**EXERCISE**
A faithful copy is needed. Set down all of the data below exactly.

**SOURCE RECORDS**
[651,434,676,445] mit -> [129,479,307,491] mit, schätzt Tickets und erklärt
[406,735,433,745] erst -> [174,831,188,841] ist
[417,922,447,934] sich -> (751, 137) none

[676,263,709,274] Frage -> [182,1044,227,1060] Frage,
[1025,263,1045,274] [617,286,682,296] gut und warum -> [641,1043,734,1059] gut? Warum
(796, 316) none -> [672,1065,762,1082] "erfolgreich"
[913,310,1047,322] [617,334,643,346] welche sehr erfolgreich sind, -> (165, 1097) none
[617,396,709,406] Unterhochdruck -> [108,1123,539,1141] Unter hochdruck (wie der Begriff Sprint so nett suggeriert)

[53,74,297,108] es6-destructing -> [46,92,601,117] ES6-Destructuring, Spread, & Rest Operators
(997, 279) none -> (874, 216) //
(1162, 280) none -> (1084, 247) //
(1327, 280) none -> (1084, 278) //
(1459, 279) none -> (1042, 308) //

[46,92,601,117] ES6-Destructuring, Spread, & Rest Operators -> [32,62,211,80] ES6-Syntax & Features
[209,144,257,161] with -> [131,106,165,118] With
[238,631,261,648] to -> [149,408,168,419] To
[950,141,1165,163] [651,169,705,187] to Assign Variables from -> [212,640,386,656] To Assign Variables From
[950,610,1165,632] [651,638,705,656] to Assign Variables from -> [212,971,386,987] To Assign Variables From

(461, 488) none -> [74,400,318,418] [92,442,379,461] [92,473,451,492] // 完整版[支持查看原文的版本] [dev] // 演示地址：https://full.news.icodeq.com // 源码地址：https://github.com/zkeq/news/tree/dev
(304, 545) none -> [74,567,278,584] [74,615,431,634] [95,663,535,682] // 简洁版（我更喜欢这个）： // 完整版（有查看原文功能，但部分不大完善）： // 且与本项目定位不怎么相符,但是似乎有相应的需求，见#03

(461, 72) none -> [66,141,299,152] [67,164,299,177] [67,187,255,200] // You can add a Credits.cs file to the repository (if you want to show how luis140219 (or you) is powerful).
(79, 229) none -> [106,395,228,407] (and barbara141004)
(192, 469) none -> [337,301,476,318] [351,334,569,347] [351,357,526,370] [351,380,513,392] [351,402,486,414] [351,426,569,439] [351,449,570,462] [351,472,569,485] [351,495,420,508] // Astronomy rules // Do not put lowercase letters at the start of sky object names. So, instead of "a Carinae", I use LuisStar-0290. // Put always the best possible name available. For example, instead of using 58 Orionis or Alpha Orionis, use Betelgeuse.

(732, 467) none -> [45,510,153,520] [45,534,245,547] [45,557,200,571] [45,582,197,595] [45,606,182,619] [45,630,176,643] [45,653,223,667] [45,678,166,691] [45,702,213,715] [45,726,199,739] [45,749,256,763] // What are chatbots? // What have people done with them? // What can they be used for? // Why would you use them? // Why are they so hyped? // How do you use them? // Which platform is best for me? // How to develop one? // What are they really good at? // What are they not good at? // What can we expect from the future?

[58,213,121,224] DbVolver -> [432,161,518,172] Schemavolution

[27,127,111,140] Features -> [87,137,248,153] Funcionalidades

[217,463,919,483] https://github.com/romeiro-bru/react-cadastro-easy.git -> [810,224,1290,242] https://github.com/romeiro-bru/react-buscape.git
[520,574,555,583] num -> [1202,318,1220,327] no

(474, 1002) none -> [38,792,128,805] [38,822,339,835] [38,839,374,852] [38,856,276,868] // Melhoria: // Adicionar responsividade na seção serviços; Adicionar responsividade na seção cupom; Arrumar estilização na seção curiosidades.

**YOUR RESPONSE**
[651,434,676,445] mit -> [129,479,307,491] mit, schätzt Tickets und erklärt
[406,735,433,745] erst -> [174,831,188,841] ist
[417,922,447,934] sich -> (751, 137) none

[676,263,709,274] Frage -> [182,1044,227,1060] Frage,
[1025,263,1045,274] [617,286,682,296] gut und warum -> [641,1043,734,1059] gut? Warum
(796, 316) none -> [672,1065,762,1082] "erfolgreich"
[913,310,1047,322] [617,334,643,346] welche sehr erfolgreich sind, -> (165, 1097) none
[617,396,709,406] Unterhochdruck -> [108,1123,539,1141] Unter hochdruck (wie der Begriff Sprint so nett suggeriert)

[53,74,297,108] es6-destructing -> [46,92,601,117] ES6-Destructuring, Spread, & Rest Operators
(997, 279) none -> (874, 216) //
(1162, 280) none -> (1084, 247) //
(1327, 280) none -> (1084, 278) //
(1459, 279) none -> (1042, 308) //

[46,92,601,117] ES6-Destructuring, Spread, & Rest Operators -> [32,62,211,80] ES6-Syntax & Features
[209,144,257,161] with -> [131,106,165,118] With
[238,631,261,648] to -> [149,408,168,419] To
[950,141,1165,163] [651,169,705,187] to Assign Variables from -> [212,640,386,656] To Assign Variables From
[950,610,1165,632] [651,638,705,656] to Assign Variables from -> [212,971,386,987] To Assign Variables From

(461, 488) none -> [74,400,318,418] [92,442,379,461] [92,473,451,492] // 完整版[支持查看原文的版本] [dev] // 演示地址：https://full.news.icodeq.com // 源码地址：https://github.com/zkeq/news/tree/dev
(304, 545) none -> [74,567,278,584] [74,615,431,634] [95,663,535,682] // 简洁版（我更喜欢这个）： // 完整版（有查看原文功能，但部分不大完善）： // 且与本项目定位不怎么相符,但是似乎有相应的需求，见#03

(461, 72) none -> [66,141,299,152] [67,164,299,177] [67,187,255,200] // You can add a Credits.cs file to the repository (if you want to show how luis140219 (or you) is powerful).
(79, 229) none -> [106,395,228,407] (and barbara141004)
(192, 469) none -> [337,301,476,318] [351,334,569,347] [351,357,526,370] [351,380,513,392] [351,402,486,414] [351,426,569,439] [351,449,570,462] [351,472,569,485] [351,495,420,508] // Astronomy rules // Do not put lowercase letters at the start of sky object names. So, instead of "a Carinae", I use LuisStar-0290. // Put always the best possible name available. For example, instead of using 58 Orionis or Alpha Orionis, use Betelgeuse.

(732, 467) none -> [45,510,153,520] [45,534,245,547] [45,557,200,571] [45,582,197,595] [45,606,182,619] [45,630,176,643] [45,653,223,667] [45,678,166,691] [45,702,213,715] [45,726,199,739] [45,749,256,763] // What are chatbots? // What have people done with them? // What can they be used for? // Why would you use them? // Why are they so hyped? // How do you use them? // Which platform is best for me? // How to develop one? // What are they really good at? // What are they not good at? // What can we expect from the future?

[58,213,121,224] DbVolver -> [432,161,518,172] Schemavolution

[27,127,111,140] Features -> [87,137,248,153] Funcionalidades

[217,463,919,483] https://github.com/romeiro-bru/react-cadastro-easy.git -> [810,224,1290,242] https://github.com/romeiro-bru/react-buscape.git
[520,574,555,583] num -> [1202,318,1220,327] no

(474, 1002) none -> [38,792,128,805] [38,822,339,835] [38,839,374,852] [38,856,276,868] // Melhoria: // Adicionar responsividade na seção serviços; Adicionar responsividade na seção cupom; Arrumar estilização na seção curiosidades.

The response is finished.